This dangerous Android malware spies on your every move – what to do
As part of its ongoing efforts to Android smartphones more secure, Google’s Threat Analysis Group (TAG) often spends its time looking for zero-day vulnerabilities that can be exploited by cybercriminals and other threat actors. These vulnerabilities pose a serious risk to users as they have been disclosed but have not yet been patched.
in a new blog postTAG highlights three separate campaigns that took place between August and October 2021, in which state-backed attackers used five different zero-day vulnerabilities to install Predator spyware on fully updated Android devices.
Unlike traditional malware, spyware like Predator and Pegasus is used against high-value targets such as journalists and politicians. For example, in the campaigns discussed by Google, the number of targets was in the tens of users as opposed to the thousands or millions as was the case with emoticon and want to cry before that.
Nonetheless, spyware is something everyone should be aware of and take steps to avoid falling victim to, as an attacker can track your online activities on the web and create a profile about you.
What is Predator Spyware?
According to Google, Predator is relatively new spyware believed to have been created by commercial surveillance company Cytrox, based in Skopje, North Macedonia. It was sold to government-backed threat actors in Egypt, Armenia, Greece, Madagascar, Ivory Coast, Serbia, Spain and Indonesia, who used it to covertly spy on high-value targets such as political rivals, journalists and other outspoken critics of their respective governments.
The three campaigns described in Google’s report used unique links that mimicked URL Shortener services that were sent to targeted Android users via email. If a user clicked on one of these links, they were redirected to a domain owned by an attacker that delivered the zero-day exploits in question before redirecting their browser to a legitimate website.

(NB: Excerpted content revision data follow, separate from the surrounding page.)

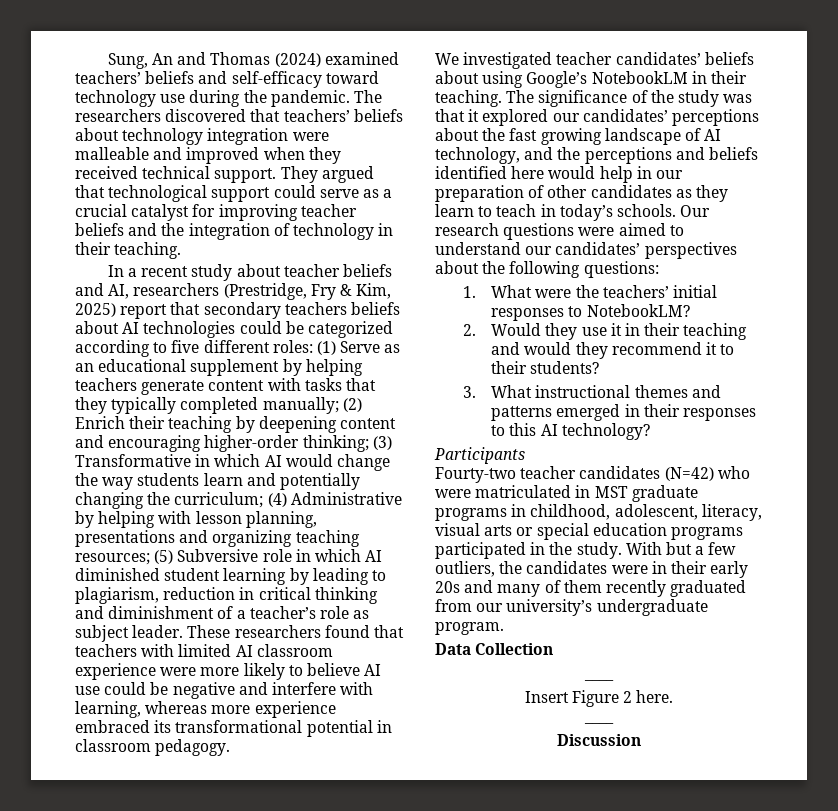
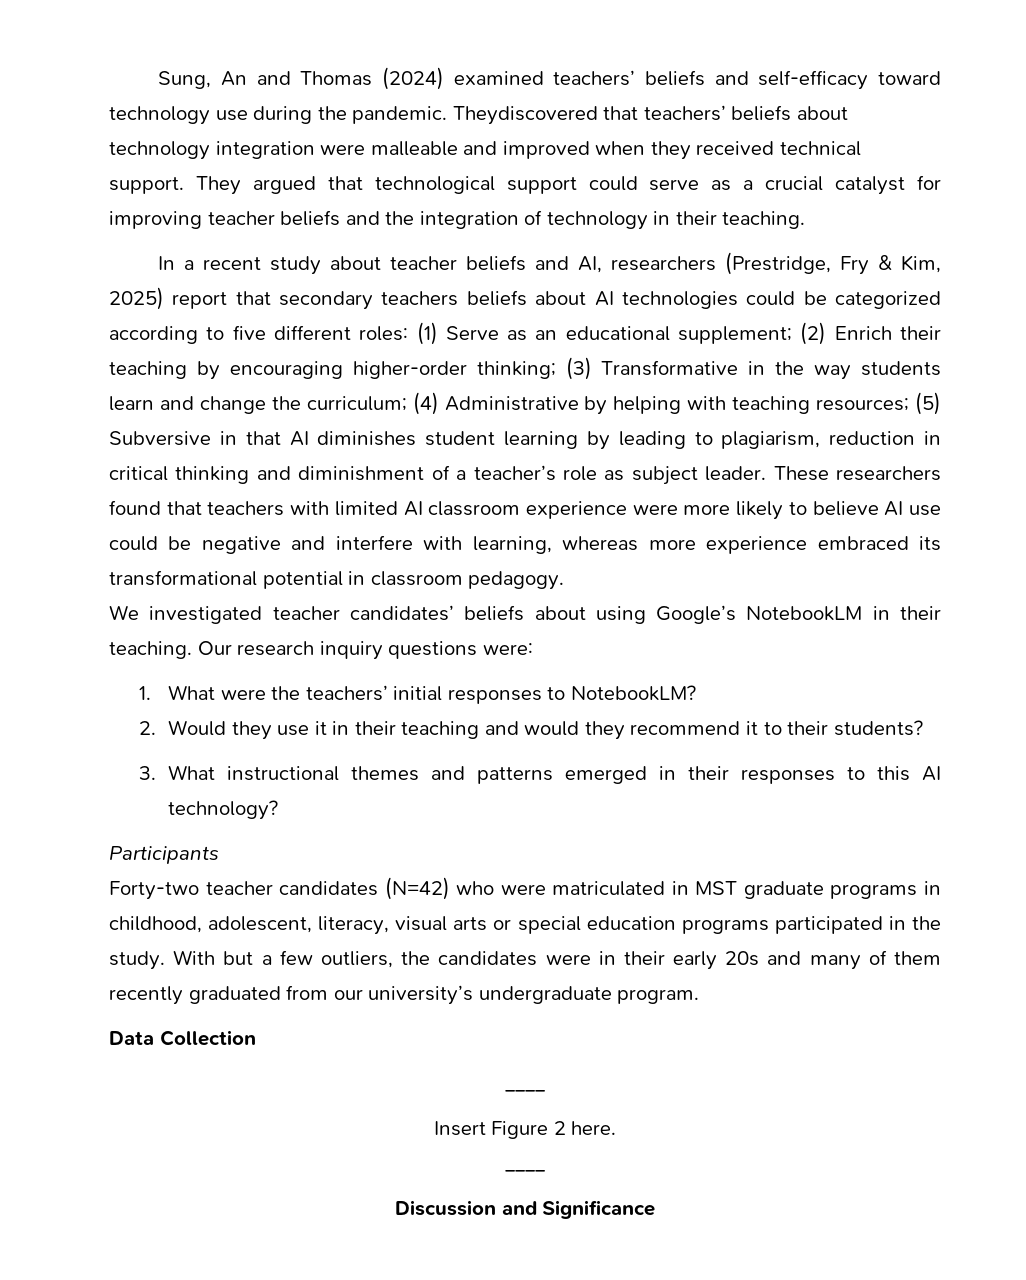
- The researchers discovered that teachers’ beliefs about technology integration were malleable and improved when they received technical support.
+ Theydiscovered that teachers’ beliefs about technology integration were malleable and improved when they received technical support.
- (1) Serve as an educational supplement by helping teachers generate content with tasks that they typically completed manually;
+ (1) Serve as an educational supplement;
- (2) Enrich their teaching by deepening content and encouraging higher-order thinking;
+ (2) Enrich their teaching by encouraging higher-order thinking;
- (3) Transformative in which AI would change the way students learn and potentially changing the curriculum;
+ (3) Transformative in the way students learn and change the curriculum;
- (4) Administrative by helping with lesson planning, presentations and organizing teaching resources; (5) Subversive role in which AI diminished student learning by leading to plagiarism, reduction in critical thinking and diminishment of a teacher’s role as subject leader.
+ (4) Administrative by helping with teaching resources; (5) Subversive in that AI diminishes student learning by leading to plagiarism, reduction in critical thinking and diminishment of a teacher’s role as subject leader.
- The significance of the study was that it explored our candidates’ perceptions about the fast growing landscape of AI technology, and the perceptions and beliefs identified here would help in our preparation of other candidates as they learn to teach in today’s schools. Our research questions were aimed to understand our candidates’ perspectives about the following questions:
+ Our research inquiry questions were:
- Fourty-two teacher candidates (N=42) who were matriculated in MST graduate programs in childhood, adolescent, literacy, visual arts or special education programs participated in the study.
+ Forty-two teacher candidates (N=42) who were matriculated in MST graduate programs in childhood, adolescent, literacy, visual arts or special education programs participated in the study.
- Discussion
+ Discussion and Significance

The targeted Android devices were first infected with an Android malware known as Alien who is responsible for loading the Predator spyware. Alien receives commands from Predator that allow the spyware to record audio, add CA certificates, and hide apps on a user’s device.
Why attackers often use zero-day vulnerabilities
Cybercriminals and other threat actors prefer to exploit zero-day vulnerabilities in their attacks because they have a larger attack surface. Once a patch for a vulnerability has been released, they can only target those who have not updated their systems or software. However, with zero-day vulnerabilities, a patch has yet to be written and distributed, so there is a much higher chance that their attacks will succeed.

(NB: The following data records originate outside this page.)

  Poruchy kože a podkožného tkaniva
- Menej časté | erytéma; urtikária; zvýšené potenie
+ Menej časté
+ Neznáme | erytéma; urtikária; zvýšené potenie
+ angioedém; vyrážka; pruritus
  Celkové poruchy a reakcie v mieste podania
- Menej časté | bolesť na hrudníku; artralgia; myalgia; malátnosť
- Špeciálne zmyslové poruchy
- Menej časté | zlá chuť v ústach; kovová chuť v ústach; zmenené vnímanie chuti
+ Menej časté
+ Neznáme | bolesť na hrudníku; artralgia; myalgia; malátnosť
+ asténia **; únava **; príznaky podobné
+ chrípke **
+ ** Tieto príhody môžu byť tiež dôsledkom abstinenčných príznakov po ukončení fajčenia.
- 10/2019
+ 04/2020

Even if you keep all your software up to date, you could still fall victim to a zero-day attack, which is why Google’s Threat Analysis Group and others like it are constantly on the lookout for new vulnerabilities. zero-day that have yet to be exploited in the wild. The reason behind this is that they can hopefully alert the vendors before these vulnerabilities are discovered by cyber criminals and create a patch to fix them.
How to protect yourself from spyware
Once spyware has found a new home on your device, it can be difficult to remove, as the goal of this type of malware is to stay undetected. As such, you better take preventive measures as soon as possible.
First, you need to install antivirus software on your computer or mobile antivirus on your smartphone. It should be noted that Microsoft Defender comes pre-installed on all Windows PCs, as it does with Google Play Protect on Android smartphones. Although a paid antivirus gives you more features, both of these products effectively protect your devices against malware and other cyber threats.
To avoid being infected with spyware, Kaspersky recommends being careful about consenting to cookies on the sites you visit, installing an anti-tracking browser extension, and keeping all your installed software up to date with the latest patches. At the same time, it should be remembered that free software always has a cost and can often access your data.
Fortunately, spyware is generally only used against high-profile targets and not ordinary users. However, if you believe you are at risk of being targeted by state-sponsored malicious actors, you can still enroll in the Google program. Advanced Protection Program for free although you may need to buy more than one security keys to better protect your online accounts.